D. Quando vuoi rilassarti preferisci: guardare la televisione, andare al cinema o leggere un libro?
R. Dopo anni di letture “in solitudine”, in meditazione, nella sacralità della mia camera (…l’incenso, i quadri, la luce soffusa, la sigaretta, la musica in sottofondo e la “tua” anima che impregnava il tutto:  quella pièce da ex studente universitario poi cresciuto, poi laureato, poi sotto i riflettori della professione), quando la lettura era ricerca e confronto, scoperta e meraviglia, attualmente mi ritrovo a rilassarmi (poco, in verità) nelle situazioni più disparate. Ho sempre preferito leggere un buon libro, magari preso dopo svariate “mezz’ore” passate in libreria a…scegliere, guardare, esaminare, percepire quello che poteva essere il “mio” libro.
Negli ultimi anni, mi si è sempre più ridotto il tempo per pensare, essere me stesso, fantasticare, coltivare le (mie!) energie sottili, quelle che sono sempre riuscite a farmi scegliere il libro “giusto” in libreria. Allora ho ripiegato talvolta su quell’arte non meno importante che è il cinema. Il cinema degli ultimi anni “italiani” per me era più che altro quello da guardare alla televisione, il mezzo più “rapido” e soprattutto economico per vedere film (nel silenzio della notte, quando tutti dormivano ed io fingevo di combattere la mia cronica insonnia): non si può perdere tempo a cercare qualcosa che non sia collegata all’assoluta materialità! Bisogna lavorare e badare solo al sodo!
Qualcuno diceva che la cultura non dà da mangiare ed è stato (giustamente) criticato, ma quelle stesse persone da cui partivano tali critiche hanno impiegato tutta la loro vita ad alimentare tali biasimevoli convinzioni: anche il lettore appassionato, per continuare ad essere tale, deve o “tappare” le (proprie) orecchie o chiudere la bocca (altrui). In Toscana si dice che non si frigge con l’acqua…Io aggiungerei: se qualcuno vuol friggere con l’acqua, cha faccia pure, senza dar noia a chi fa delle scelte diverse.

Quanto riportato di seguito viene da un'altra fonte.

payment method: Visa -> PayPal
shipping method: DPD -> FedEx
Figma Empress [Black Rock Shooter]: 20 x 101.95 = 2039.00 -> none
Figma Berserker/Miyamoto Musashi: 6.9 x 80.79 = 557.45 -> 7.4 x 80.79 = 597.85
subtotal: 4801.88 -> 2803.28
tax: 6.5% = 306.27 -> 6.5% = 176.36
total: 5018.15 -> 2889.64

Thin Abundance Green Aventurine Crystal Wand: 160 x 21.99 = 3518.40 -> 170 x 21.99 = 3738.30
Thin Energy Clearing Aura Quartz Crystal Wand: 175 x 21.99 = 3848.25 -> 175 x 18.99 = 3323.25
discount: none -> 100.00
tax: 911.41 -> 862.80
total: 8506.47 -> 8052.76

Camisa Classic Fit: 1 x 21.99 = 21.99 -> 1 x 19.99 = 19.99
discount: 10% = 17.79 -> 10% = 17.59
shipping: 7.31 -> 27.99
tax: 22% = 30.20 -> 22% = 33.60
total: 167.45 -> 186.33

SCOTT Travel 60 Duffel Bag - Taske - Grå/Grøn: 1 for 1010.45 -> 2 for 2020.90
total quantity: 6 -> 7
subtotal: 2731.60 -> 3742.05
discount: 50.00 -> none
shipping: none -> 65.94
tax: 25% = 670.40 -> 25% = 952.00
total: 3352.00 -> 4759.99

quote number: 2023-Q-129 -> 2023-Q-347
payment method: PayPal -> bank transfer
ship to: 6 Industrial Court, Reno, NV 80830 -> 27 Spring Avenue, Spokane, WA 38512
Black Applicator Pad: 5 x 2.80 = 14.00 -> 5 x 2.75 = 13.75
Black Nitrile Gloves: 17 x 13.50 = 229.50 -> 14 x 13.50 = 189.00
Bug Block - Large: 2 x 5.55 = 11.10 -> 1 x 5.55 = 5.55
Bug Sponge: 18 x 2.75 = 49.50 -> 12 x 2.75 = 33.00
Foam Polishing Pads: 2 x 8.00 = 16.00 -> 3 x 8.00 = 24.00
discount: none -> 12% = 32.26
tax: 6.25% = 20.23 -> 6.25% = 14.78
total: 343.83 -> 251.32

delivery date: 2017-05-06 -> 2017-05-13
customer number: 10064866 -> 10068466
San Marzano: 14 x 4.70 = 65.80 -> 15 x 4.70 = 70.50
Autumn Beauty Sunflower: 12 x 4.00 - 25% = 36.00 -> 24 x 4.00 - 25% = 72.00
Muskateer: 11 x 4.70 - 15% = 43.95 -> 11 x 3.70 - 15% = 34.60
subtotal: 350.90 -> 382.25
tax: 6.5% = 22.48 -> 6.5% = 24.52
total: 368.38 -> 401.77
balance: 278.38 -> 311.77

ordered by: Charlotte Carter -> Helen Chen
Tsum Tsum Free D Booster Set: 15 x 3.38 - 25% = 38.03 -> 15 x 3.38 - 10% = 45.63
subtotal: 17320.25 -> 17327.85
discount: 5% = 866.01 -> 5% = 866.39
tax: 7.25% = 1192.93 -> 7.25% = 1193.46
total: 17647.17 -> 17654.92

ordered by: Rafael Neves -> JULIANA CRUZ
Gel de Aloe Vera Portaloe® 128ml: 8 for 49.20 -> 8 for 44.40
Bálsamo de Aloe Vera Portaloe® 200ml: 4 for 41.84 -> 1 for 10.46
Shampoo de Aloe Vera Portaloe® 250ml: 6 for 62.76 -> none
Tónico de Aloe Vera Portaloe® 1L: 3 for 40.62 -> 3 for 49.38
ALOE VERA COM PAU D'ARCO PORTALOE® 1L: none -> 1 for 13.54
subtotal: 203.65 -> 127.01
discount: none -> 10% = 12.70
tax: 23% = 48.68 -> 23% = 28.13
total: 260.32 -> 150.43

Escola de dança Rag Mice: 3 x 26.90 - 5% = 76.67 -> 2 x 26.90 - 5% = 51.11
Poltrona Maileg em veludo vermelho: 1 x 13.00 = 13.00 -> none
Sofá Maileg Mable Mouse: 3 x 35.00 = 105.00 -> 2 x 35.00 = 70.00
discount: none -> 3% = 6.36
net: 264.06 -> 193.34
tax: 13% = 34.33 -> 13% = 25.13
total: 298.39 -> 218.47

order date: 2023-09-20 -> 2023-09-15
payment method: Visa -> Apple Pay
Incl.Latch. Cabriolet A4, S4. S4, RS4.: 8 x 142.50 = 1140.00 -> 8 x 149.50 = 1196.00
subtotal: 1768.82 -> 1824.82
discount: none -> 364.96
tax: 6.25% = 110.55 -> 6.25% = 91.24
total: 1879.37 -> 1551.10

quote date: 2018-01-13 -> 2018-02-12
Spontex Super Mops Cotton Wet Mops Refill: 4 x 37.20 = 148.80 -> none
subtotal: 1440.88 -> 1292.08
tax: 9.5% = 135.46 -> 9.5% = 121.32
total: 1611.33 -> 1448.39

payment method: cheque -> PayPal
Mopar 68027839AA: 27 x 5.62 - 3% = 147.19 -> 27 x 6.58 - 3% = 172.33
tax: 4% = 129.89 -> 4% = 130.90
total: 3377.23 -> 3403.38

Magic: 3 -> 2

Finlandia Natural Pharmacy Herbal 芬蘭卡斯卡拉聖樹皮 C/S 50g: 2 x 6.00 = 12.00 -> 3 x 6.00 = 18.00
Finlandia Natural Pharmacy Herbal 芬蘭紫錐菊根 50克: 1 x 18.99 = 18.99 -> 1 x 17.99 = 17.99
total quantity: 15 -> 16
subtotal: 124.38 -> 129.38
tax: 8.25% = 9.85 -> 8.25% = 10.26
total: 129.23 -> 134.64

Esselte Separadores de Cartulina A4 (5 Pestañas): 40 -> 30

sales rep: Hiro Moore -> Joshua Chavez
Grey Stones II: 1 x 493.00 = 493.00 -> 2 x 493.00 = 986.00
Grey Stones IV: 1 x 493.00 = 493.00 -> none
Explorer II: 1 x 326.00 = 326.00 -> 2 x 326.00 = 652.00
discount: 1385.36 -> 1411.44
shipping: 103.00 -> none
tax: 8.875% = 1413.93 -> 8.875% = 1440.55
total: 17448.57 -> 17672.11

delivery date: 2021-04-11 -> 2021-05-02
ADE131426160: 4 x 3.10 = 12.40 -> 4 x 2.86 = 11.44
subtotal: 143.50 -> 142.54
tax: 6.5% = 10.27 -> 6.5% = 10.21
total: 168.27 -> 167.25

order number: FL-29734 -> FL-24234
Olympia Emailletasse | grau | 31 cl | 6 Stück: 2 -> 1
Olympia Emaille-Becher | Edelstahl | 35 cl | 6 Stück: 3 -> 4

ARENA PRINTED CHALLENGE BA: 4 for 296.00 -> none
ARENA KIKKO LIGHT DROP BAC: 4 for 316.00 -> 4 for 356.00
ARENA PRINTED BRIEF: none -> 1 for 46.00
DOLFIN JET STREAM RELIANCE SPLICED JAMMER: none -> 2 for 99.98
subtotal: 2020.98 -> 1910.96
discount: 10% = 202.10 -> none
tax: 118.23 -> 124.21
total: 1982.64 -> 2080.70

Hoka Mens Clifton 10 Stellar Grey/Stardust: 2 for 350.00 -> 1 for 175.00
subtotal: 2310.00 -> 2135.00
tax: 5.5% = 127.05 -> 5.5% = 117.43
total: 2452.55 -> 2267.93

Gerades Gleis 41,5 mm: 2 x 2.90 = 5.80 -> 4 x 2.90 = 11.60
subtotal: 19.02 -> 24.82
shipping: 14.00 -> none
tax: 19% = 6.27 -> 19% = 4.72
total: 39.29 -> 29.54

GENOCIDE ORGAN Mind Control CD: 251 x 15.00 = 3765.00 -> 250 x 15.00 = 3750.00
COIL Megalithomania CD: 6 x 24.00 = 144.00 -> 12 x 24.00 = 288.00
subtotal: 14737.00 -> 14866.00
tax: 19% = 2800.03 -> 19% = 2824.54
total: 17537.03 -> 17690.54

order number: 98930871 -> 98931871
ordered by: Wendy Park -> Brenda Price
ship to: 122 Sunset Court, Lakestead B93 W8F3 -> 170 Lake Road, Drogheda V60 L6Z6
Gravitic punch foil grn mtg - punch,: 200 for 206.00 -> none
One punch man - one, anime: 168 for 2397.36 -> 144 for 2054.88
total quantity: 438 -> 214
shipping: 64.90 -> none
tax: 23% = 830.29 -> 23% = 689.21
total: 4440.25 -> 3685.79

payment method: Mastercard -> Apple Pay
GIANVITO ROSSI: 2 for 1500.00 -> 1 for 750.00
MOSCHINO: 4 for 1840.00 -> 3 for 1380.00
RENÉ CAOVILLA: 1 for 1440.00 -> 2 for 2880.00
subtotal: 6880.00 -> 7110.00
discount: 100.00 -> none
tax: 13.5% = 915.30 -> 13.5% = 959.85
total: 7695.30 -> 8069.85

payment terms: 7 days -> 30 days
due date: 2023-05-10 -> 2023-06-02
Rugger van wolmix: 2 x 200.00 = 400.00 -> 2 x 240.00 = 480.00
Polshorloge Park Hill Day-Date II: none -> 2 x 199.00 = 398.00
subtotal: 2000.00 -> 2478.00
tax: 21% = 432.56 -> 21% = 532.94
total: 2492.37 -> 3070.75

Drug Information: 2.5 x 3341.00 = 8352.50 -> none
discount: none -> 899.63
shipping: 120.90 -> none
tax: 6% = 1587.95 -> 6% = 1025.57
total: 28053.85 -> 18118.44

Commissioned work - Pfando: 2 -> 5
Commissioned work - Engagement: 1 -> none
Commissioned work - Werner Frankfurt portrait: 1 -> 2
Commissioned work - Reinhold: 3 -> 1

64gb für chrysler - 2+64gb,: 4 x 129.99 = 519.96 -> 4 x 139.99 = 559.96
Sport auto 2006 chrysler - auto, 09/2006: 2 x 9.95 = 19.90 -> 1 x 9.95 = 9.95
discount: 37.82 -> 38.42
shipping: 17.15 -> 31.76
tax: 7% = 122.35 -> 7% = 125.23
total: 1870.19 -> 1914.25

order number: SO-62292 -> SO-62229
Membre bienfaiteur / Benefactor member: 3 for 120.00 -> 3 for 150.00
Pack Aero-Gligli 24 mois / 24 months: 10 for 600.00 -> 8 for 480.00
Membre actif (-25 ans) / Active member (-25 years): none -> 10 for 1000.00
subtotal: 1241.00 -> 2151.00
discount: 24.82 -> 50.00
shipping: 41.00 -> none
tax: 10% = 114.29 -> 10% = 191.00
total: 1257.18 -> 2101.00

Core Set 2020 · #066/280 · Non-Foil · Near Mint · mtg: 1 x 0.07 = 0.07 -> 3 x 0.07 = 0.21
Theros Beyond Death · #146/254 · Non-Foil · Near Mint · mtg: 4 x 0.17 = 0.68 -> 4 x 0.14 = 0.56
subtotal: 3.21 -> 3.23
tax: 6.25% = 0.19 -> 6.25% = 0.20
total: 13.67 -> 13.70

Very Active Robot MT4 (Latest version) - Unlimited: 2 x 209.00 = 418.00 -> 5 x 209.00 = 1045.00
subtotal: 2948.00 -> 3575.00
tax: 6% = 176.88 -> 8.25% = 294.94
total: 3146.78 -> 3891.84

D. Dove leggi abitualmente: in poltrona, a letto, alla scrivania? Se potessi scegliere, quale sarebbe il tuo luogo ideale per la lettura?
R. Il 99% delle mie letture è stato ambientato nello scenario del letto, il più comodo, quello che ti fa sentire veramente appieno il senso di dominazione dei tuoi spazi, il posto dove nessuno o quasi ti può far pesare la “sua” inadeguatezza mentre TU leggi il TUO libro: che sia un saggio, un romanzo, un classico, un fumetto, un horror, uno storico o della fiction, a letto il “mio” libro è (quasi sempre) il “mio”, adatto alla “mia” situazione del momento (voglia di ricerca o di risposte, curiosità, necessità di distrazione, compagnia…).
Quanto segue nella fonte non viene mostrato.